» **Work instruction**:
Down to the last line, repeat the entries exactly and drop any image.

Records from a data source
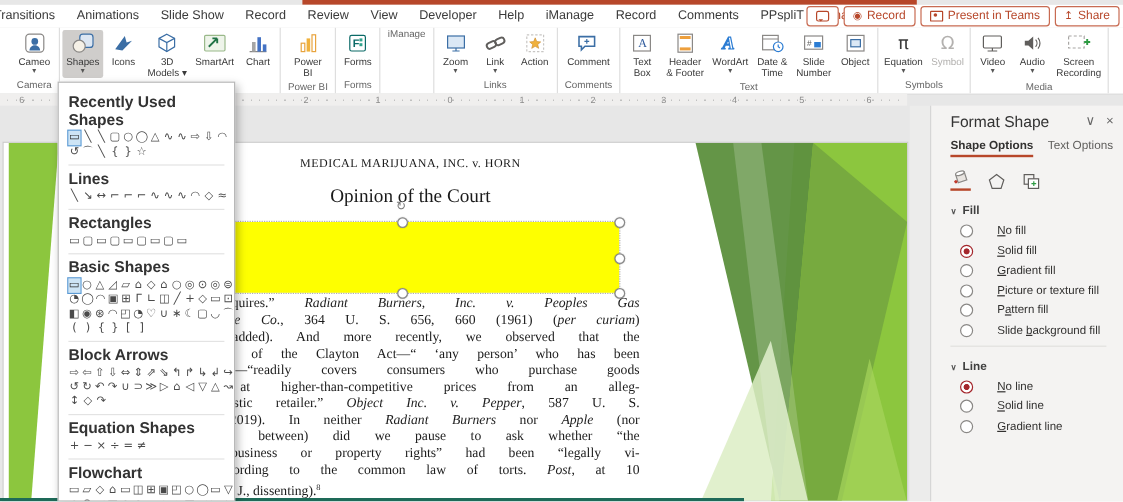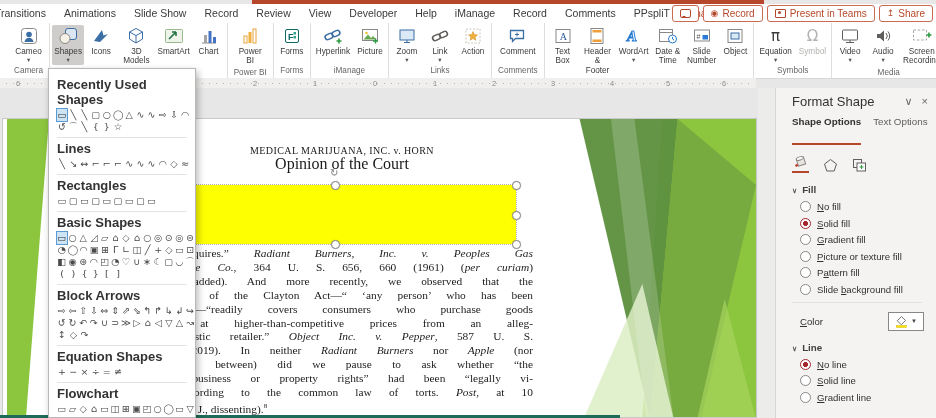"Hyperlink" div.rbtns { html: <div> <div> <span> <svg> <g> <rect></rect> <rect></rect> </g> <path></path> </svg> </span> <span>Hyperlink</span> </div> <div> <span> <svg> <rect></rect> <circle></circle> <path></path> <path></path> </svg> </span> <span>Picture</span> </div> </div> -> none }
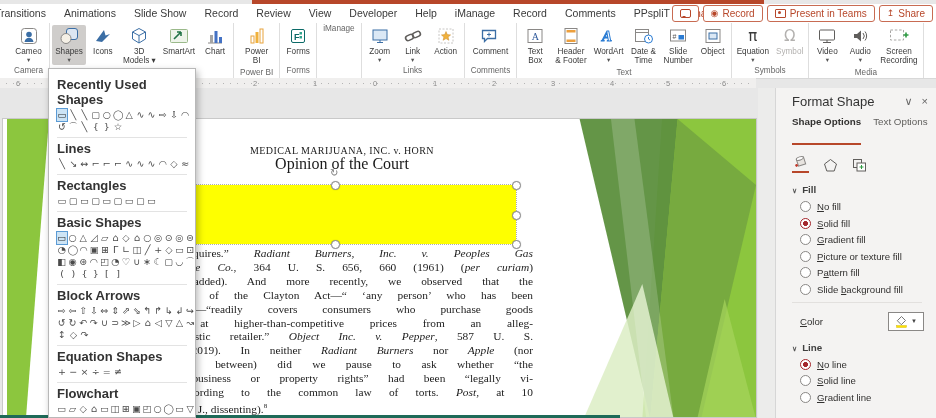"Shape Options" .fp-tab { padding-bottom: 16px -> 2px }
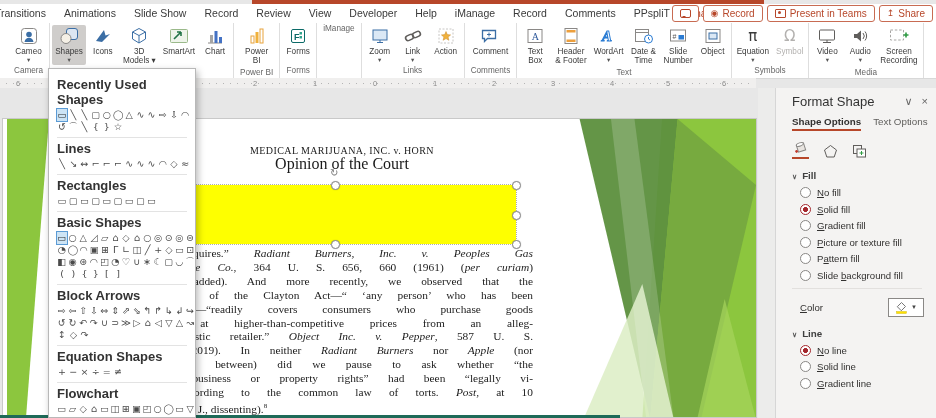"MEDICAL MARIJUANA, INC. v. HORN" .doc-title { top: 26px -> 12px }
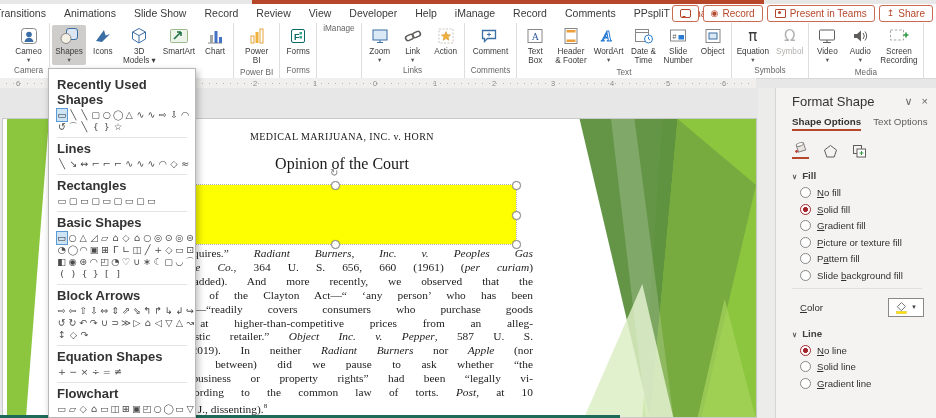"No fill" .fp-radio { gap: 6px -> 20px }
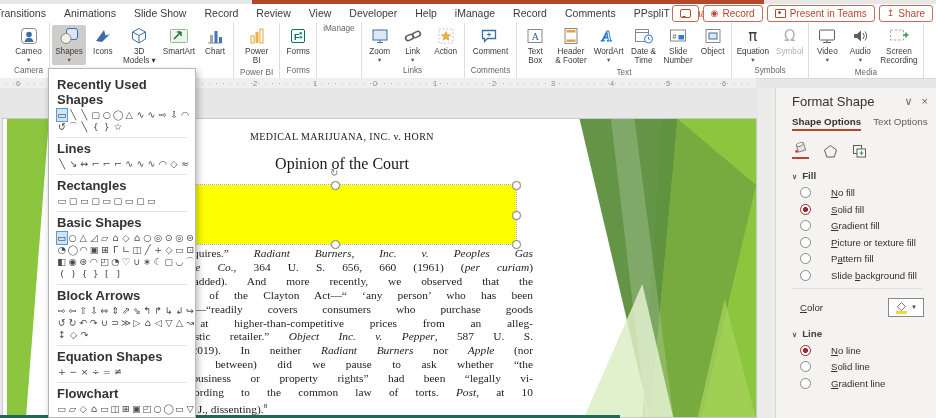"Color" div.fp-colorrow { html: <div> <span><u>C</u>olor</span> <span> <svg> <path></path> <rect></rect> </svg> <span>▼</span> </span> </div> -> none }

» **Solution for this problem**:
"Hyperlink" div.rbtns { html: <div> <div> <span> <svg> <g> <rect></rect> <rect></rect> </g> <path></path> </svg> </span> <span>Hyperlink</span> </div> <div> <span> <svg> <rect></rect> <circle></circle> <path></path> <path></path> </svg> </span> <span>Picture</span> </div> </div> -> none }
"Shape Options" .fp-tab { padding-bottom: 16px -> 2px }
"MEDICAL MARIJUANA, INC. v. HORN" .doc-title { top: 26px -> 12px }
"No fill" .fp-radio { gap: 6px -> 20px }
"Color" div.fp-colorrow { html: <div> <span><u>C</u>olor</span> <span> <svg> <path></path> <rect></rect> </svg> <span>▼</span> </span> </div> -> none }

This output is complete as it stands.